Work to be completed -> Start at the line in the entries below that contains "invoice date: 2024-01-02 -> 2024-01-04", stop at the line that contains "total: 2862.39 -> 2673.91", and output exactly the lines in that span, both ends included.

Data ->
**********

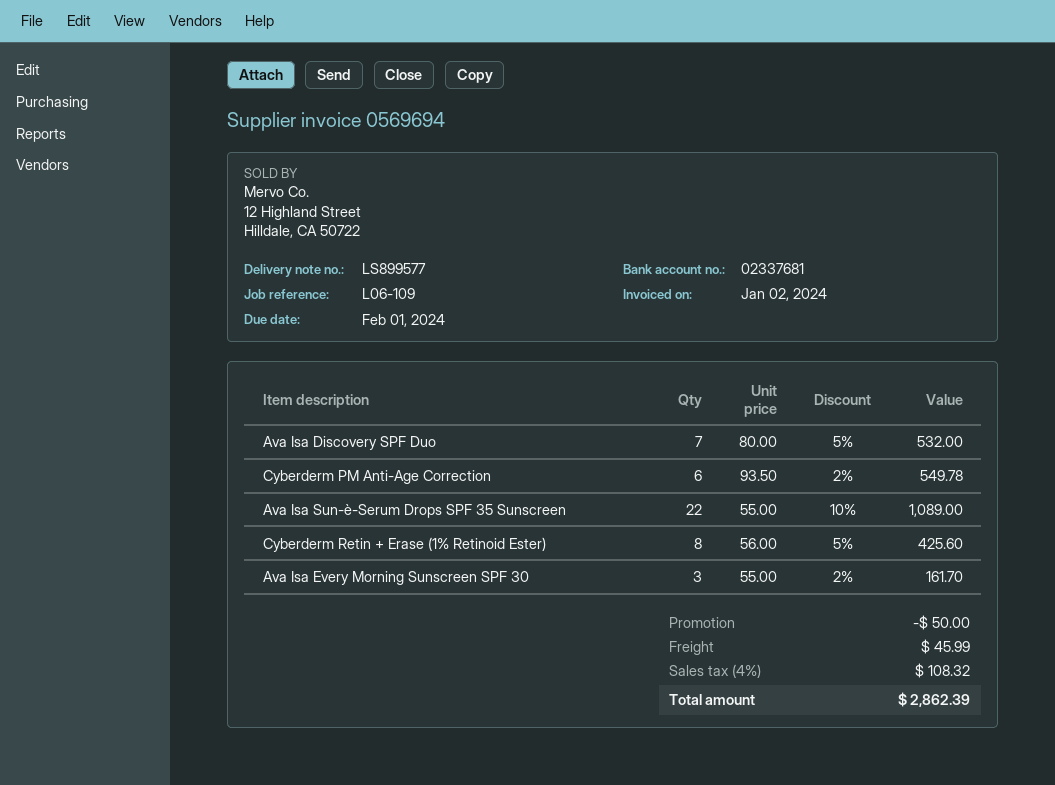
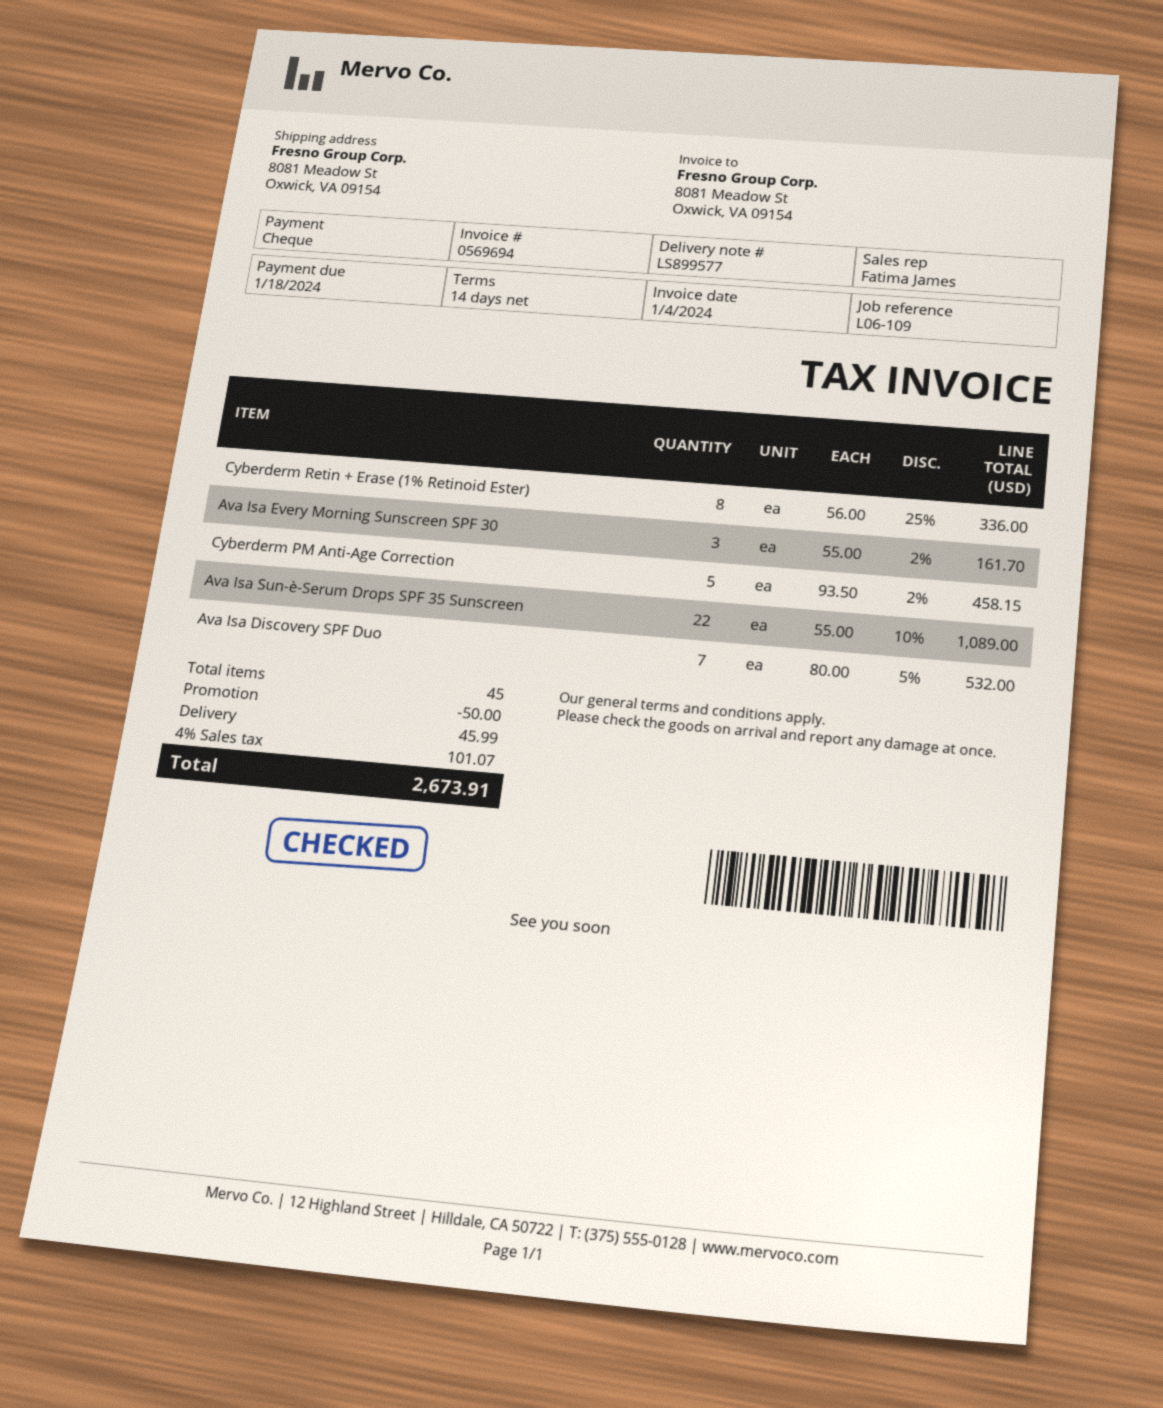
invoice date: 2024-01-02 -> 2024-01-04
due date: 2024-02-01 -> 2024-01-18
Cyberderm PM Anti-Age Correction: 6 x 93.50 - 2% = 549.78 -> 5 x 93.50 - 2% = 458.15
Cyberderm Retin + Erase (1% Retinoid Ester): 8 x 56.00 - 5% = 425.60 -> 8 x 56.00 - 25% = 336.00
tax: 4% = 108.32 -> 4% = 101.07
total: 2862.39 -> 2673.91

**********

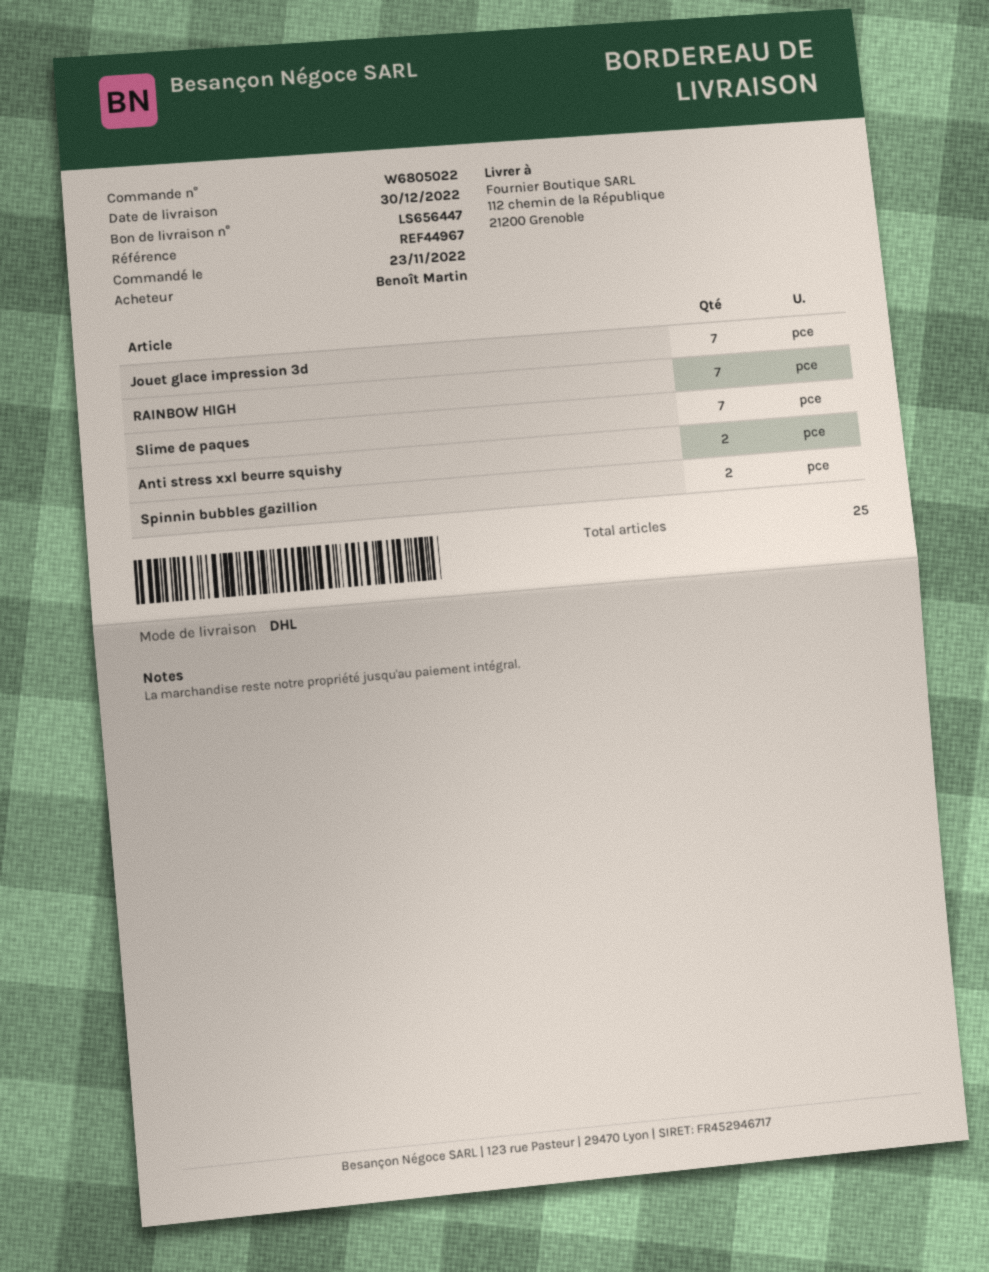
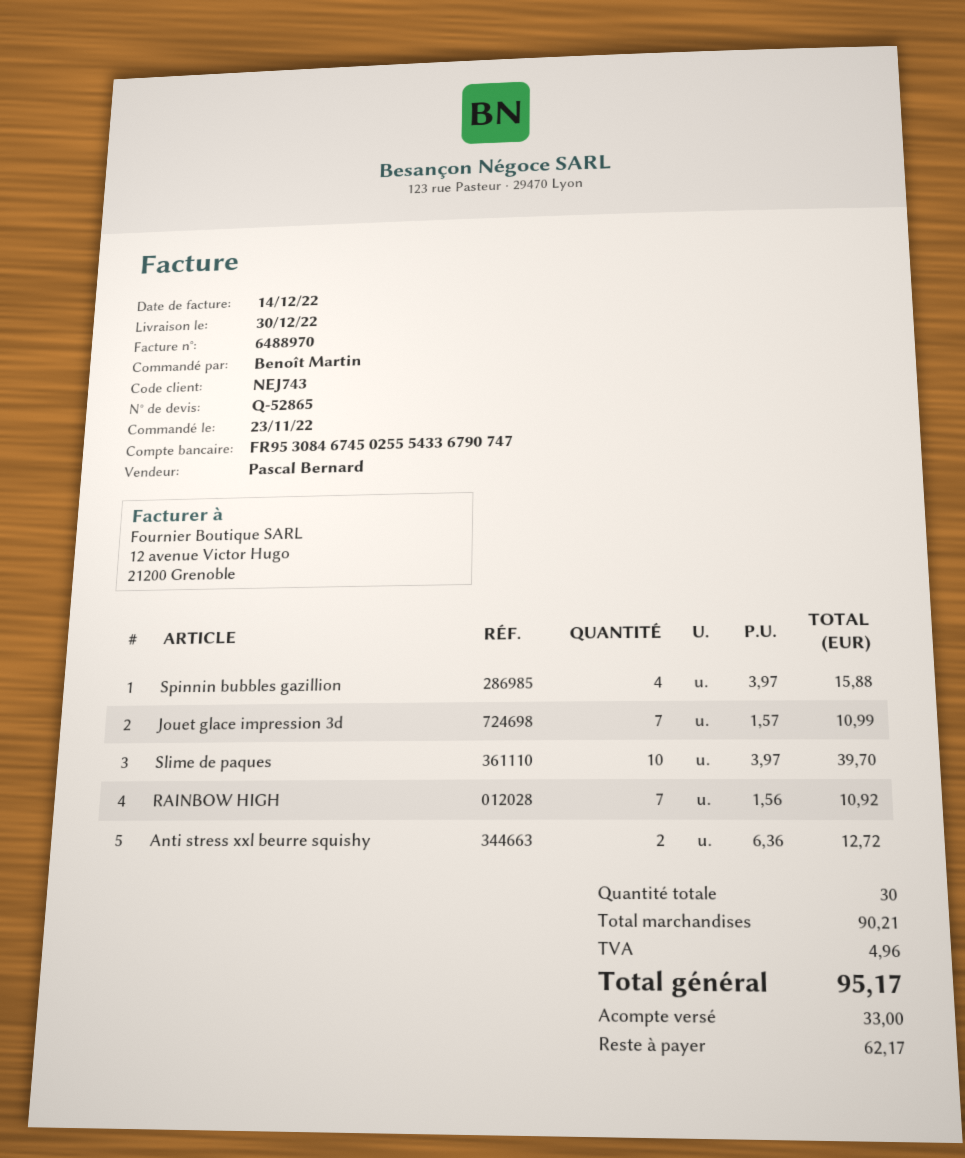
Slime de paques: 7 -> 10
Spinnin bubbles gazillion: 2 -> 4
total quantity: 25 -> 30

**********

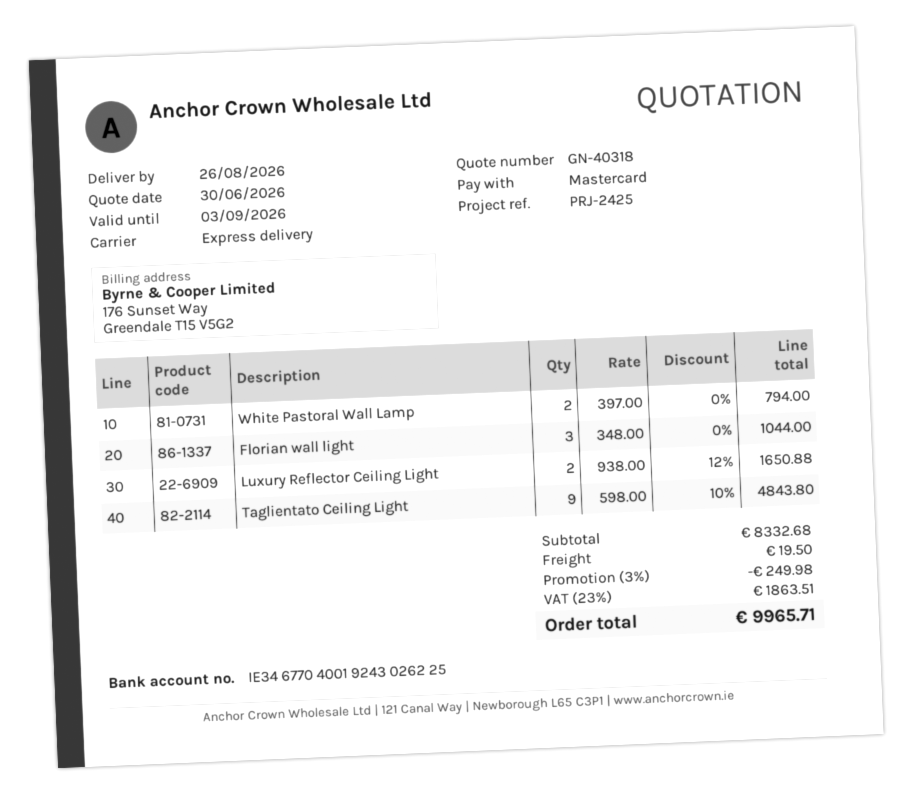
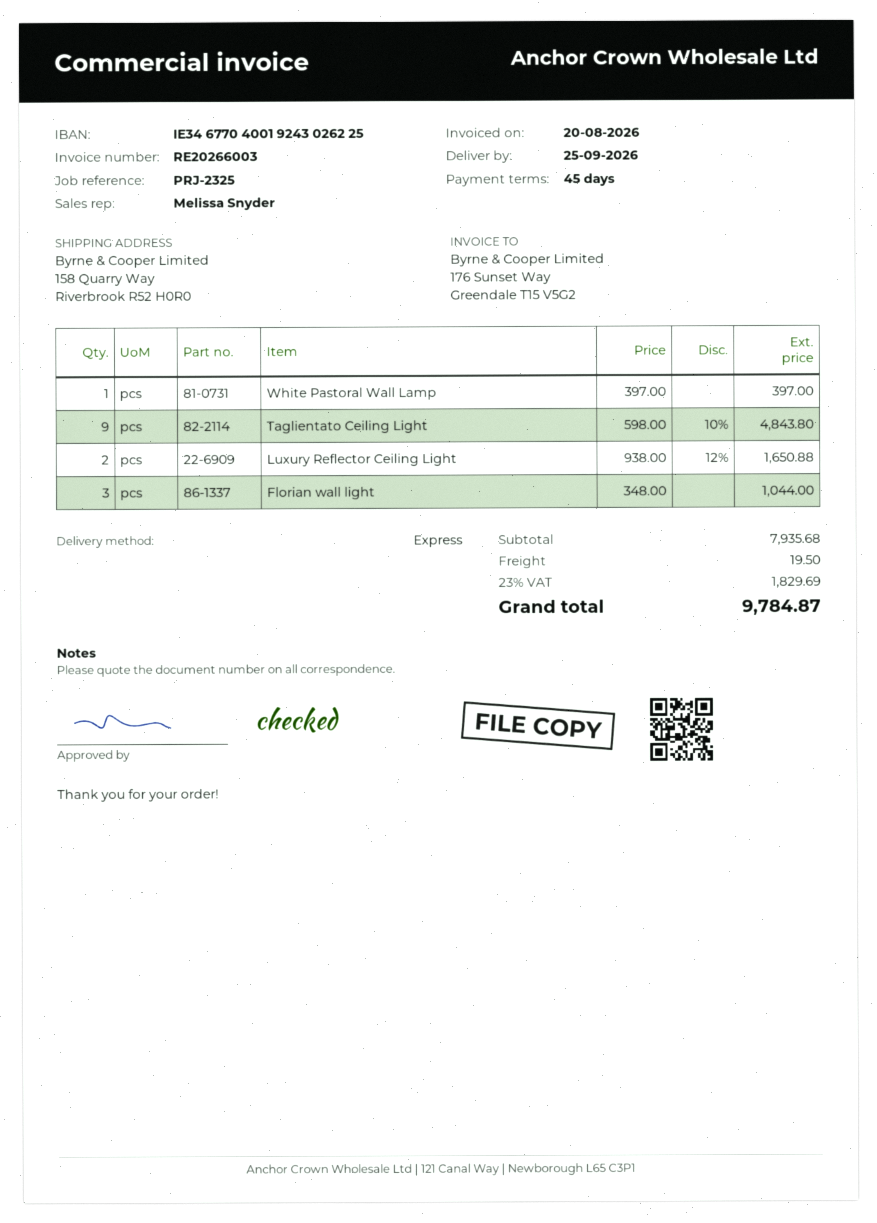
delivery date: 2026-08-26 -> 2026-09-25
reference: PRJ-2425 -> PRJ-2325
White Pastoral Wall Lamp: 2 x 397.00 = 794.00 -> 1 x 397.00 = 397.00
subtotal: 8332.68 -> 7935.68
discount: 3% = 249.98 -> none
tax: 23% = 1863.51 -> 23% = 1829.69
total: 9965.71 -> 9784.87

**********

Solved problem ->
invoice date: 2024-01-02 -> 2024-01-04
due date: 2024-02-01 -> 2024-01-18
Cyberderm PM Anti-Age Correction: 6 x 93.50 - 2% = 549.78 -> 5 x 93.50 - 2% = 458.15
Cyberderm Retin + Erase (1% Retinoid Ester): 8 x 56.00 - 5% = 425.60 -> 8 x 56.00 - 25% = 336.00
tax: 4% = 108.32 -> 4% = 101.07
total: 2862.39 -> 2673.91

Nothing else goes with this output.